----- DATA FOR ANALYSIS

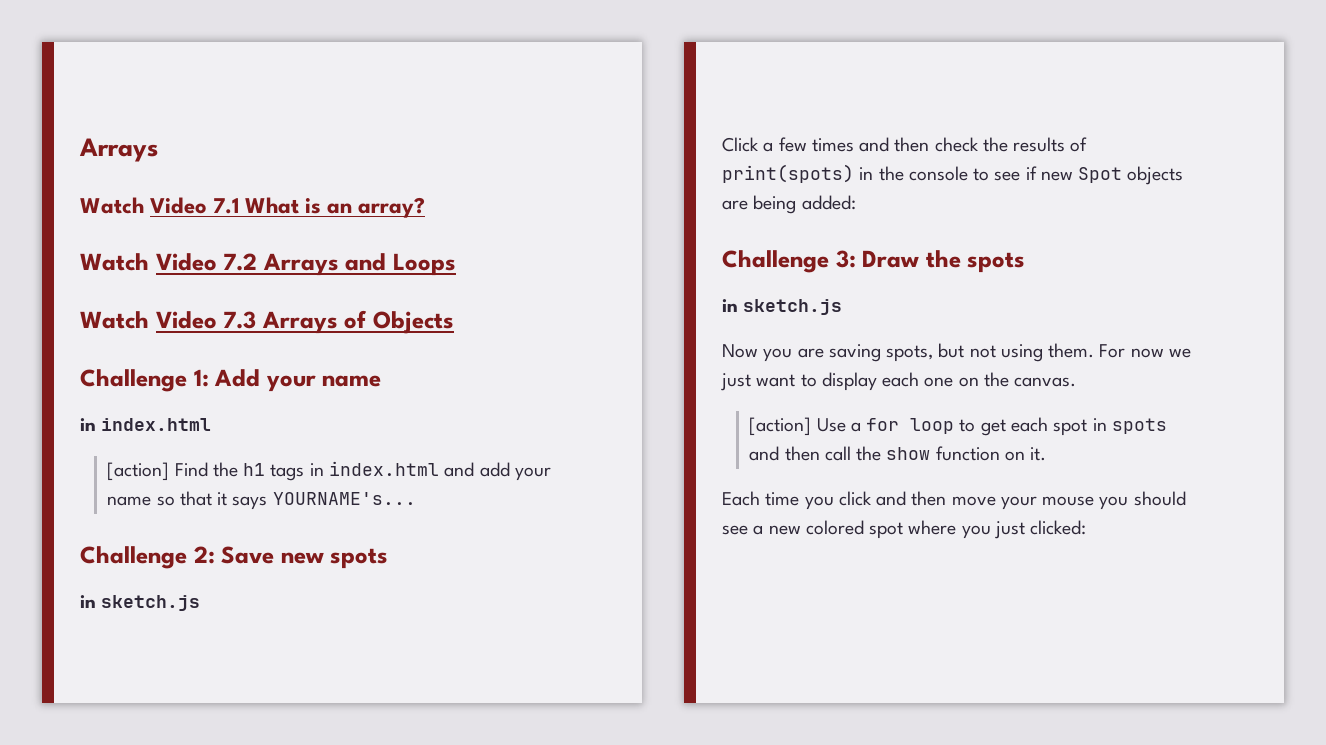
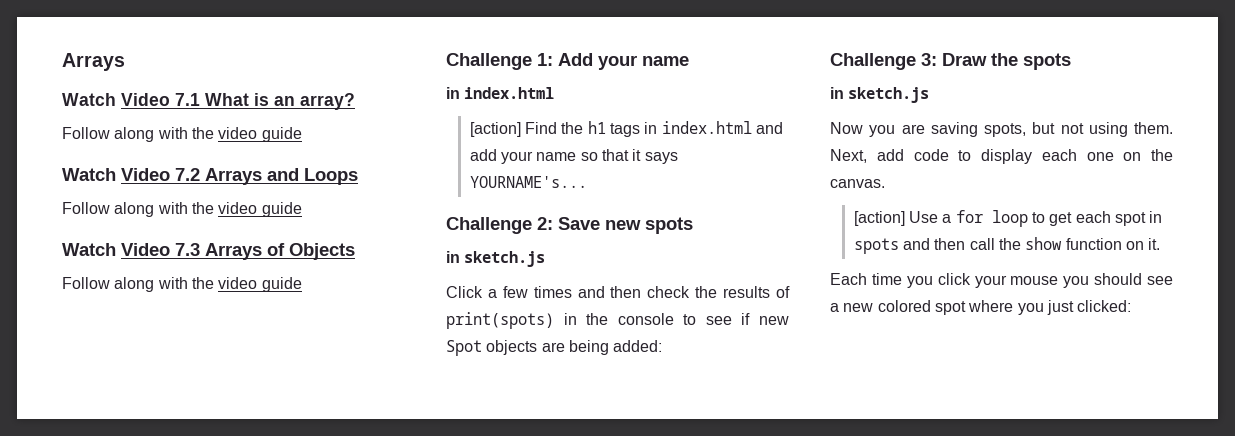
(426, 207) none -> [62,127,302,142] // Follow along with the video guide
(457, 264) none -> [62,202,302,217] // Follow along with the video guide
(455, 322) none -> [62,277,302,292] // Follow along with the video guide
[1099,344,1191,358] [720,373,796,391] For now we just want -> [830,149,949,163] Next, add code
[876,491,996,506] and then move -> (971, 279) none

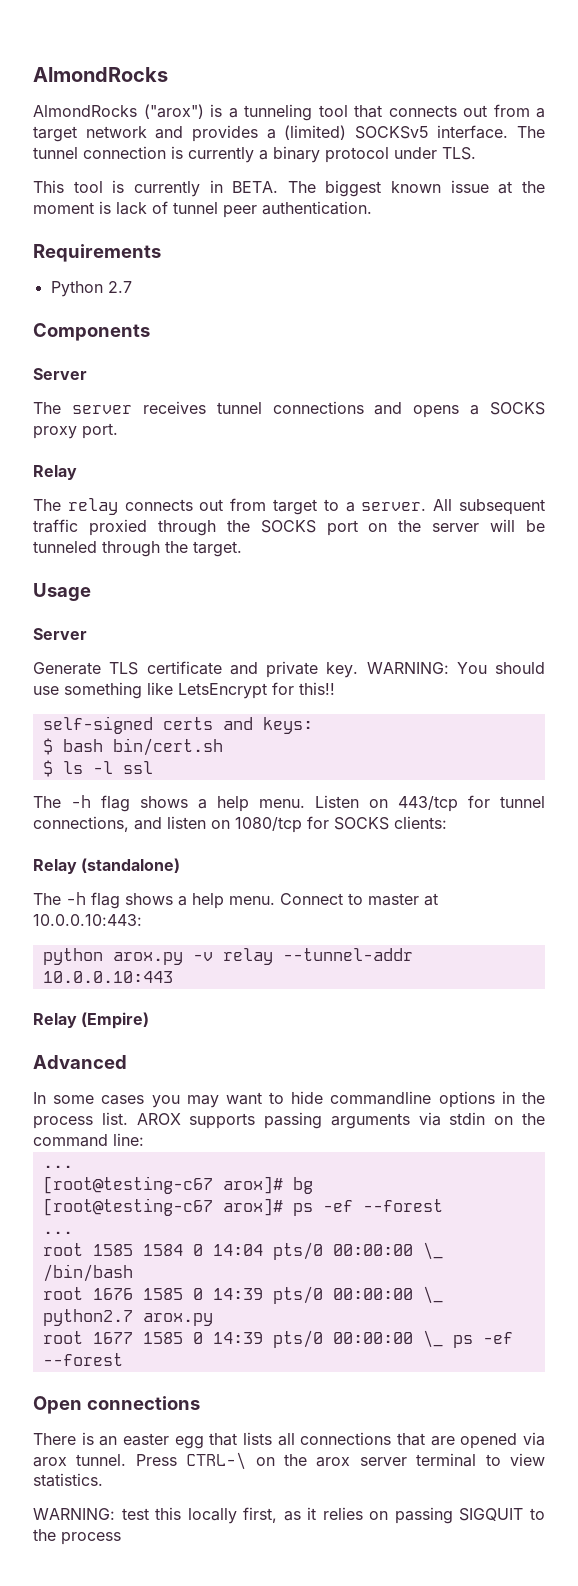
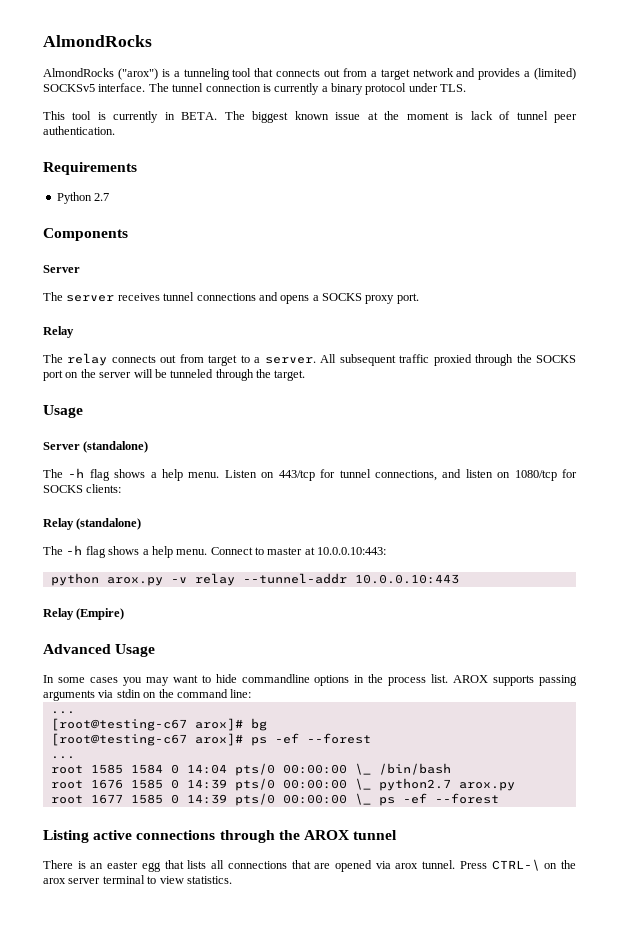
[33,661,545,678] [33,682,335,699] [42,716,313,734] [42,738,223,756] [42,760,153,777] // Generate TLS certificate and private key. WARNING: You should use something like LetsEncrypt for this!! // self-signed certs and keys: // $ bash bin/cert.sh // $ ls -l ssl -> [83,441,149,453] (standalone)
(127, 1062) none -> [115,644,156,657] Usage
[33,1396,200,1414] Open connections -> [43,830,398,843] Listing active connections through the AROX tunnel
[33,1507,545,1524] [33,1529,121,1545] // WARNING: test this locally first, as it relies on passing SIGQUIT to the process -> (232, 880) none

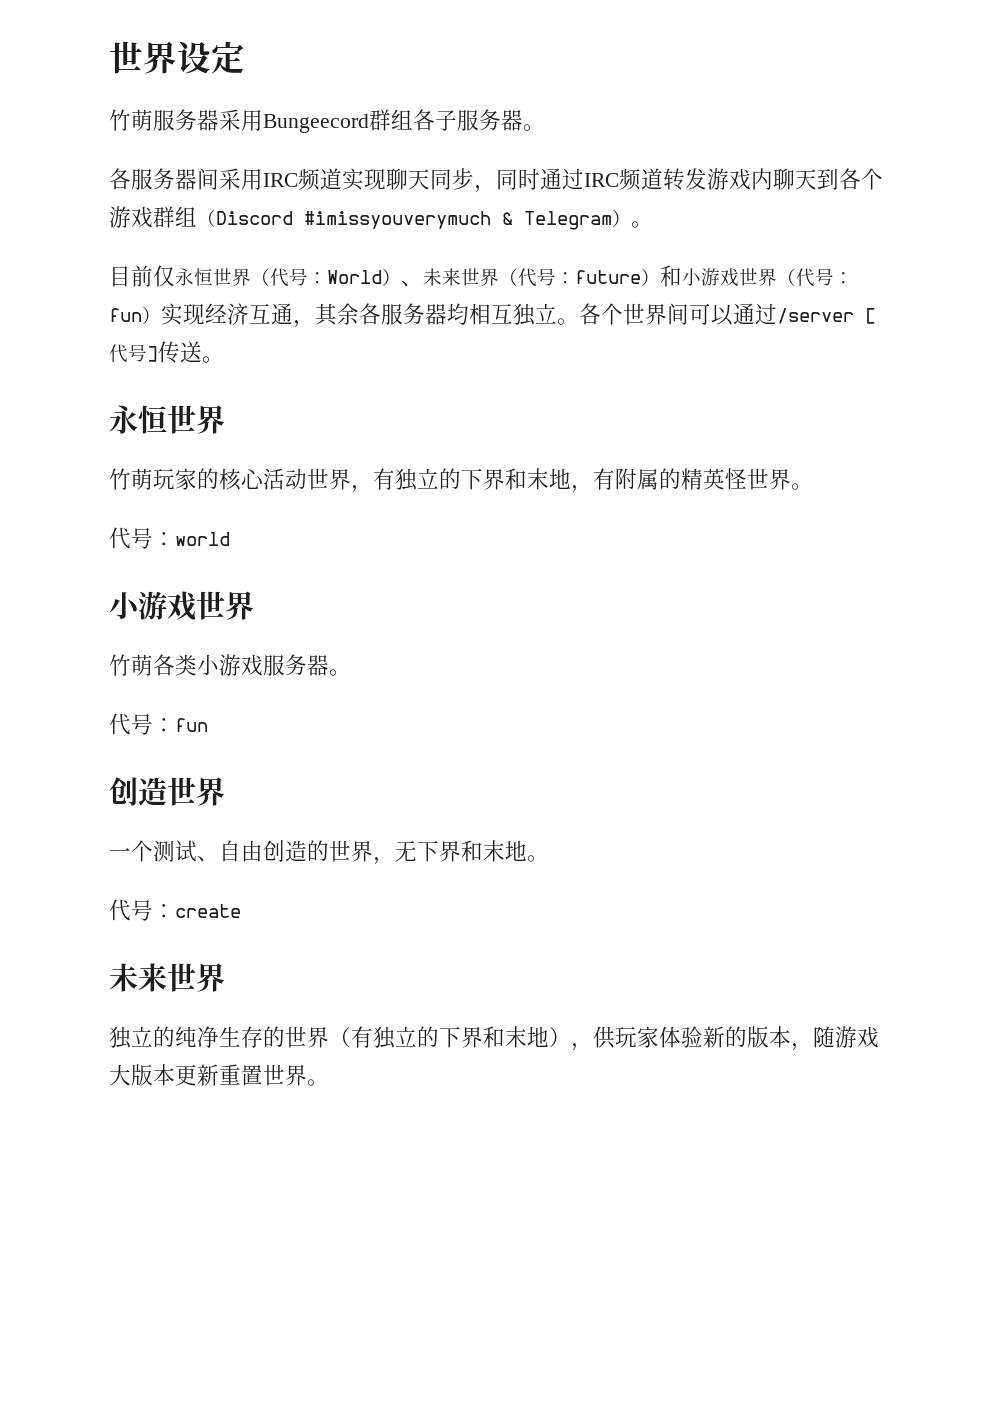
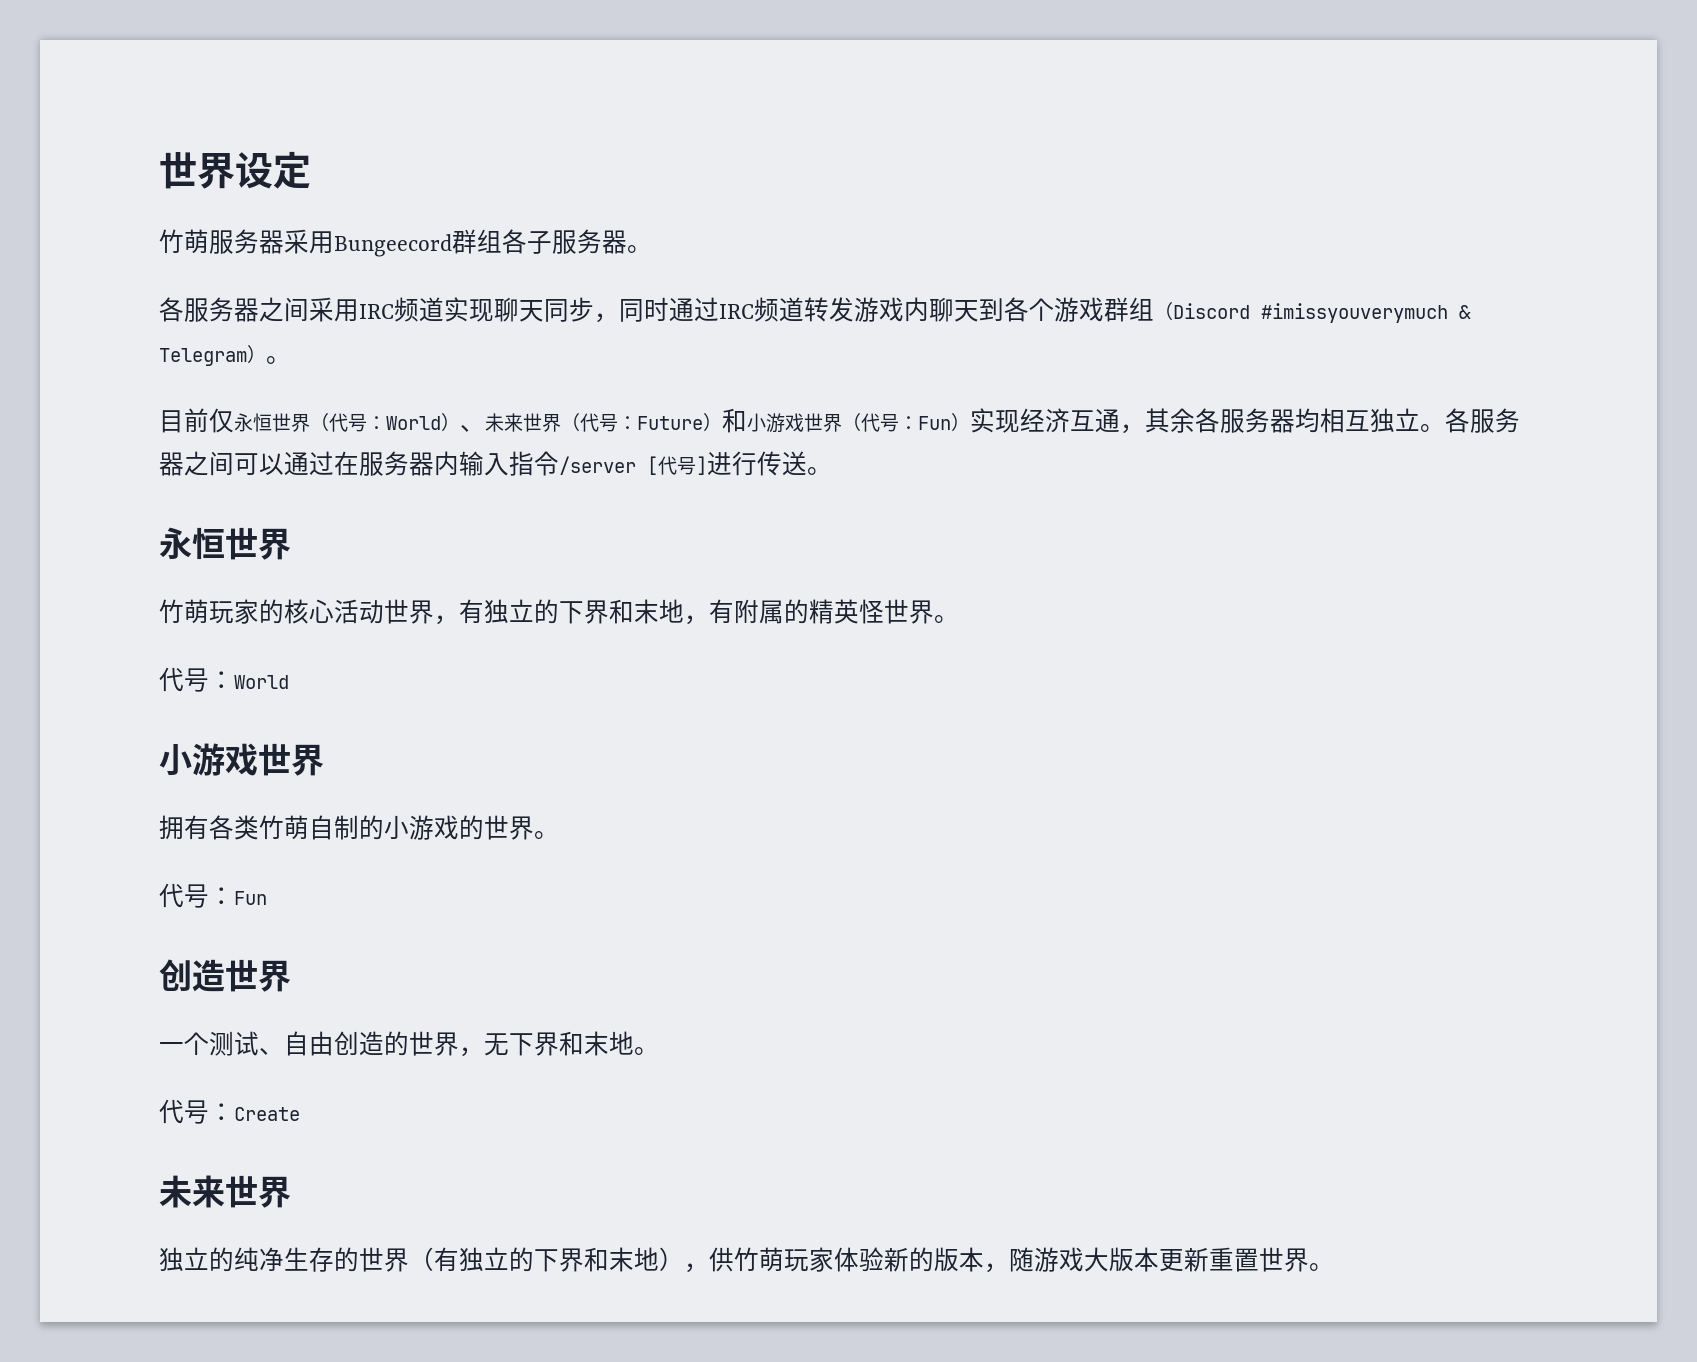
(197, 179) none -> [259,297,284,322] 之
[575,270,641,284] future -> [637,416,703,430] Future
[109,308,142,322] fun -> [918,416,951,430] Fun
[601,303,667,325] 个世界 -> [1470,408,1520,433] [159,451,209,476] 服务器之
(777, 314) none -> [334,451,559,476] 在服务器内输入指令
(158, 354) none -> [707,451,757,476] 进行
[175,532,230,546] world -> [234,675,289,689] World
[109,654,351,676] [109,713,208,735] 竹萌各类小游戏服务器。 // 代号：fun -> [159,815,559,840] [159,883,267,908] 拥有各类竹萌自制的小游戏的世界。 // 代号：Fun
[175,904,241,918] create -> [234,1107,300,1121] Create
(615, 1037) none -> [734,1247,784,1272] 竹萌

----------

_TASK DIRECTIONS_:
All of the entries above should be retyped exactly, with the pictures left out.

_ANSWER AREA_:
(426, 207) none -> [62,127,302,142] // Follow along with the video guide
(457, 264) none -> [62,202,302,217] // Follow along with the video guide
(455, 322) none -> [62,277,302,292] // Follow along with the video guide
[1099,344,1191,358] [720,373,796,391] For now we just want -> [830,149,949,163] Next, add code
[876,491,996,506] and then move -> (971, 279) none

[33,661,545,678] [33,682,335,699] [42,716,313,734] [42,738,223,756] [42,760,153,777] // Generate TLS certificate and private key. WARNING: You should use something like LetsEncrypt for this!! // self-signed certs and keys: // $ bash bin/cert.sh // $ ls -l ssl -> [83,441,149,453] (standalone)
(127, 1062) none -> [115,644,156,657] Usage
[33,1396,200,1414] Open connections -> [43,830,398,843] Listing active connections through the AROX tunnel
[33,1507,545,1524] [33,1529,121,1545] // WARNING: test this locally first, as it relies on passing SIGQUIT to the process -> (232, 880) none

(197, 179) none -> [259,297,284,322] 之
[575,270,641,284] future -> [637,416,703,430] Future
[109,308,142,322] fun -> [918,416,951,430] Fun
[601,303,667,325] 个世界 -> [1470,408,1520,433] [159,451,209,476] 服务器之
(777, 314) none -> [334,451,559,476] 在服务器内输入指令
(158, 354) none -> [707,451,757,476] 进行
[175,532,230,546] world -> [234,675,289,689] World
[109,654,351,676] [109,713,208,735] 竹萌各类小游戏服务器。 // 代号：fun -> [159,815,559,840] [159,883,267,908] 拥有各类竹萌自制的小游戏的世界。 // 代号：Fun
[175,904,241,918] create -> [234,1107,300,1121] Create
(615, 1037) none -> [734,1247,784,1272] 竹萌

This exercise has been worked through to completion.